The cost savings initiative extends Stewart's ongoing streamlining efforts and is expected to generate annual run rate pre-tax savings of $25 million by year end 2015.
The Stewart Board has also reviewed its capital allocation plans for 2014 and 2015, and expects to return $70 million to stockholders through a share repurchase program. It is currently expected that the share repurchase activity will begin in the second half of 2014, with the majority expected to occur throughout 2015. Under the share repurchase program, Stewart has the ability to purchase shares of its outstanding common stock through open market and in privately negotiated transactions at prices deemed appropriate by management. The timing, form and amount of share repurchases under the program will depend on a variety of factors, including market conditions, share price, the Company's capital and liquidity position relative to internal and rating agency targets, legal requirements, including approval of release of cash from the regulated underwriter by the Company's insurance regulators, corporate considerations, and other factors.
Stewart further announced it will begin hosting earnings conference calls commencing with the first quarter earnings call of 2014.
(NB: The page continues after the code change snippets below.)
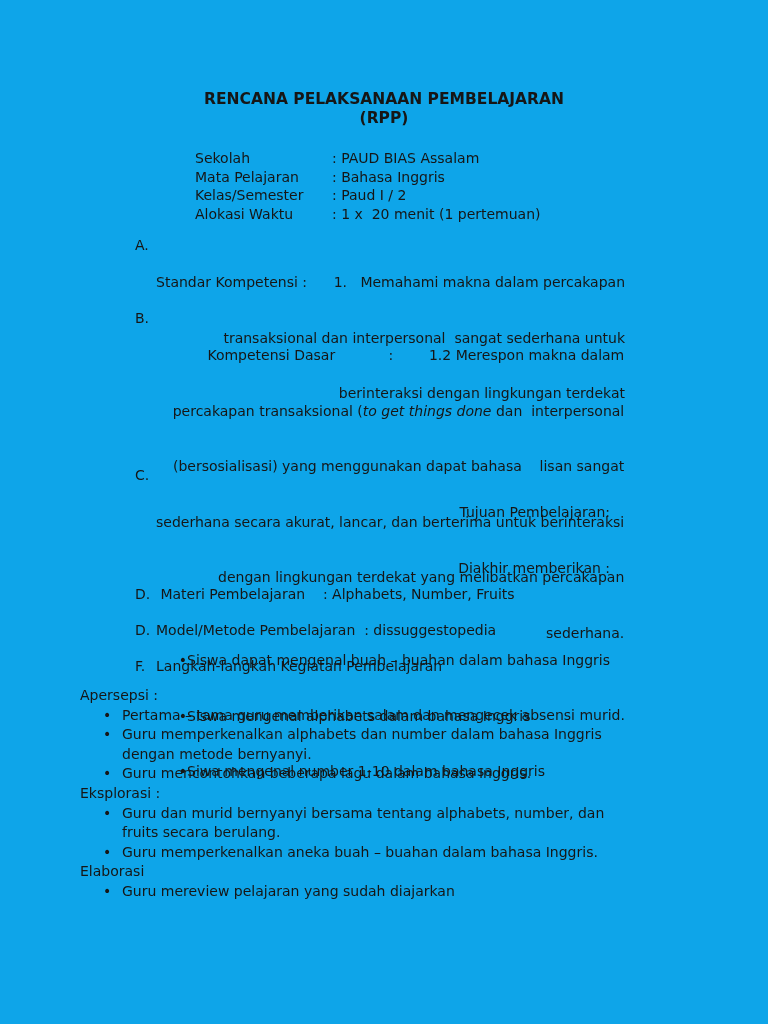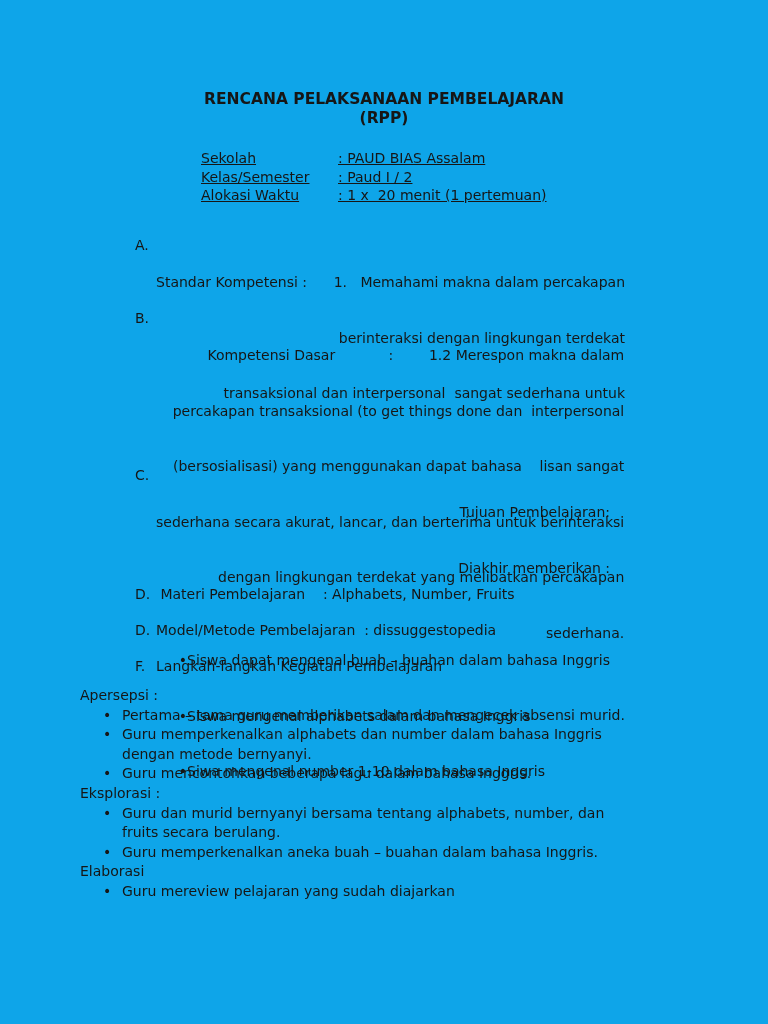--- a/index.html
+++ b/index.html
@@ -7,29 +7,29 @@
     position:relative; width:768px; height:1024px; background:#0ea5e9;
     font-family:"DejaVu Sans","Liberation Sans",sans-serif;
     font-size:14px; line-height:18.5px; color:#161616;
     overflow:hidden;
   }
   .abs { position:absolute; }
   .title {
     left:0; top:90px; width:768px; text-align:center;
     font-weight:bold; font-size:15.5px; line-height:18.5px;
   }
-  .meta { left:201px; top:149px;text-decoration:underline; }
+  .meta { left:195px; top:149px; }
   .meta-row { display:flex; }
   .meta-label { width:137px; white-space:pre; }
   .meta-value { white-space:pre; }
   .sec { display:flex; left:135px; }
   .letter { width:21px; white-space:pre; flex:0 0 auto; }
   .content { white-space:pre;text-align:right; }
   .ln { white-space:pre; }
-  .it { }
+  .it { font-style:italic; }
   .c-bullets { margin-top:0; }
   .c-bullet { display:flex; margin-left:16px; }
   .c-blt { width:15px; flex:0 0 auto; }
   .acts { left:80px; top:686px; line-height:19.6px; }
   .act-heading { white-space:pre; }
   .act-bullet { display:flex; margin-left:23px; }
   .act-blt { width:19px; flex:0 0 auto; }
   .act-cont { margin-left:42px; white-space:pre; }
 </style>
 </head>
@@ -41,35 +41,39 @@
     <div class="ln">RENCANA PELAKSANAAN PEMBELAJARAN</div>
     <div class="ln">(RPP)</div>
   </div>
 
   <div class="abs meta">
     <div class="meta-row">
       <span class="meta-label">Sekolah</span>
       <span class="meta-value">: PAUD BIAS Assalam</span>
     </div>
     <div class="meta-row">
+      <span class="meta-label">Mata Pelajaran</span>
+      <span class="meta-value">: Bahasa Inggris</span>
+    </div>
+    <div class="meta-row">
       <span class="meta-label">Kelas/Semester</span>
       <span class="meta-value">: Paud I / 2</span>
     </div>
     <div class="meta-row">
       <span class="meta-label">Alokasi Waktu</span>
       <span class="meta-value">: 1 x  20 menit (1 pertemuan)</span>
     </div>
   </div>
 
   <div class="abs sec" style="top:236px;">
     <span class="letter">A.</span>
     <div class="content">
       <div class="ln">Standar Kompetensi :      1.   Memahami makna dalam percakapan</div>
+      <div class="ln">transaksional dan interpersonal  sangat sederhana untuk</div>
       <div class="ln">berinteraksi dengan lingkungan terdekat</div>
-      <div class="ln">transaksional dan interpersonal  sangat sederhana untuk</div>
     </div>
   </div>
 
   <div class="abs sec" style="top:309px;">
     <span class="letter">B.</span>
     <div class="content">
       <div class="ln">Kompetensi Dasar            :        1.2 Merespon makna dalam</div>
       <div class="ln"><span>percakapan transaksional (</span><span class="it">to get things done</span><span> dan  interpersonal</span></div>
       <div class="ln">(bersosialisasi) yang menggunakan dapat bahasa    lisan sangat</div>
       <div class="ln">sederhana secara akurat, lancar, dan berterima untuk berinteraksi</div>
Matthew W. Morris, Chief Executive Officer of Stewart, said, "As evidenced by the increase in our stock price over the last two years, enhancing stockholder value has been a top priority for the Stewart Board. The strategies announced today will drive incremental value by further streamlining our cost profile and returning capital to our stockholders. I look forward to working closely with the Board and management team as we continue to execute our strategies for promoting sustainable growth and enhanced value."
Stewart also announced today that it has agreed to nominate two new independent directors to the Stewart Board at the Company's 2014 Annual Meeting: Glenn C. Christenson, managing director of Velstand Investments, LLC, and Arnaud Ajdler, managing partner of Engine Capital LP.
Dr. Edward Douglas Hodo, Chairman of the Stewart Board of Directors, said, "We look forward to welcoming Glenn and Arnaud to our Board at the Annual Meeting. Both of these individuals are highly qualified and will bring to Stewart's Board extensive financial experience and unique perspectives on our Company and industry." "I am honored to be nominated to join the Stewart Board of Directors," said Mr. Christenson. "I look forward to working collaboratively as a director, and believe that together, we can advance the goal of generating superior returns for all stockholders."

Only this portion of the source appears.